最后如果你的堆栈是空的,说明你的表达是平衡的。
我需要使用堆栈来检查用户输入中是否有任何不平衡的括号。代码的逻辑应该是使用stack push 方法向栈中添加一个左括号,并在遇到右括号时将其弹出。当左括号和右括号不平衡时,代码应该中断并打印 parenthesis unbalanced。
我试图用这段代码作弊,但最后一个测试用例让我失败了
mytext="))((("#this string input is just sample, the real input is captured from user
if(mytext.count(")")!=mytext.count("(")):
print("The paranthesis are not balanced")
else:
print("The parenthesis are balanced")
所以决定用它的方法来构建一个堆栈 class bracket ")" 然后调用 pop 从堆栈中删除左括号。
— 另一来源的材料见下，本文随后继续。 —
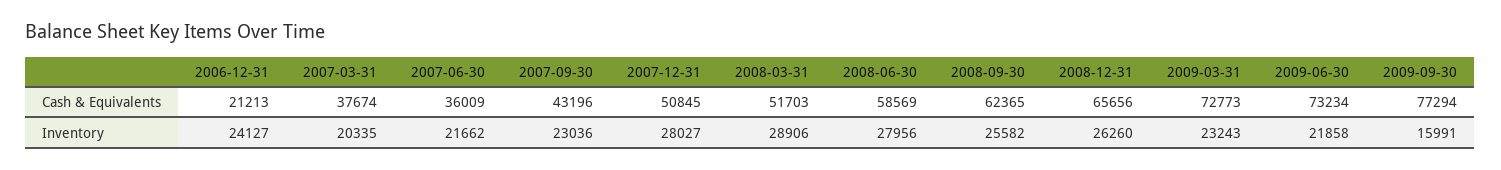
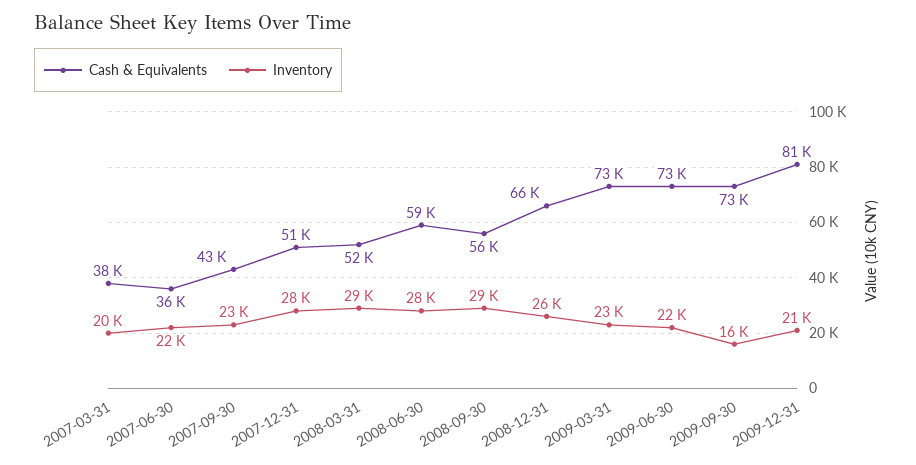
Cash & Equivalents, 2006-12-31: 21213 -> none
Cash & Equivalents, 2008-09-30: 62365 -> 56000
Cash & Equivalents, 2009-09-30: 77294 -> 73000
Inventory, 2006-12-31: 24127 -> none
Inventory, 2008-09-30: 25582 -> 29000
Cash & Equivalents, 2009-12-31: none -> 81000
Inventory, 2009-12-31: none -> 21000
我觉得对于输出平衡括号的代码,堆栈应该是空的,对于输出不平衡括号,堆栈应该是空的。代码如下
##First you need to create a stack class
class Stack:
def __init__(self):
self.items=[]
def is_empty(self):
return self.items==[]
def push(self,item):
self.items.insert(0,item)
def pop(self):
self.items.pop()#removes last element added
def print_stack(self):#print function for debugging
print(self.items)
def balanced(expression):#This function checks whether input from user has balanced parenthesis
#create a stack object
mystack=Stack()
#scan user input for opening bracket and add to stack
#I need help from this point onwards
if "(" in expression:#if opening bracket exists in input, i feel like i should iterate through the expression
mystack.push(0,"(")
if ")" in expression:#remove the previously added opening bracket
mystack.pop(0):
##implement empty_check and return accordingly
print(balanced(input()))
我也觉得我应该只使用列表从字符串中扫描 "(" 将它们添加到列表中,扫描相反的语法 ")" 并对它们的长度进行一些比较。
mytext="))((("#this string input is just sample, the real input is captured from user
if(mytext.count(")")!=mytext.count("(")):
print("The paranthesis are not balanced")
else:
print("The parenthesis are balanced")
它失败的原因之一是,它没有检查 - ) 不应该在 ( 之前出现。
您可以使用的一种简单方法是,创建一个初始值为 0 的计数器变量。现在遍历用户字符串并在每个 ( 上执行 counter++ & 在每个 ) 做 counter--.
如果在任何迭代中中断 counter < 0。
现外循环,ifcounter==0有效else无效
示例代码:
mytext="((()()))"
ctr = 0
for c in mytext:
if c == ')':
ctr -= 1
elif c == '(':
ctr += 1
print("c={}, ctr={}".format(c,ctr))
if ctr < 0:
break
if ctr == 0:
print("Valid")
else:
print("Not valid")
您可以试试下面的代码
def check_paranthesis(data):
stack = []
pairs = {
'}': '{',
']': '[',
')': '('
}
for i in data:
if i in ('(', '[', '{'):
stack.append(i)
elif not stack or pairs[i] != stack.pop():
return False
if stack:
return False
return True
print(check_paranthesis('[()]')) # True
print(check_paranthesis('[({})]')) # True
print(check_paranthesis('[(})}]')) # False
print(check_paranthesis('[(])')) # False
print(check_paranthesis('[()')) # False
print(check_paranthesis('[(]')) # False
print(check_paranthesis('][')) # False
print(check_paranthesis('[[')) # False
想法很简单,继续将左边的对应物推入堆栈,一旦在表达式中遇到右边的对应物,弹出堆栈,看看它是否是对应的右边对应物 bracket/curly/parentheses .
最后如果你的堆栈是空的,说明你的表达是平衡的。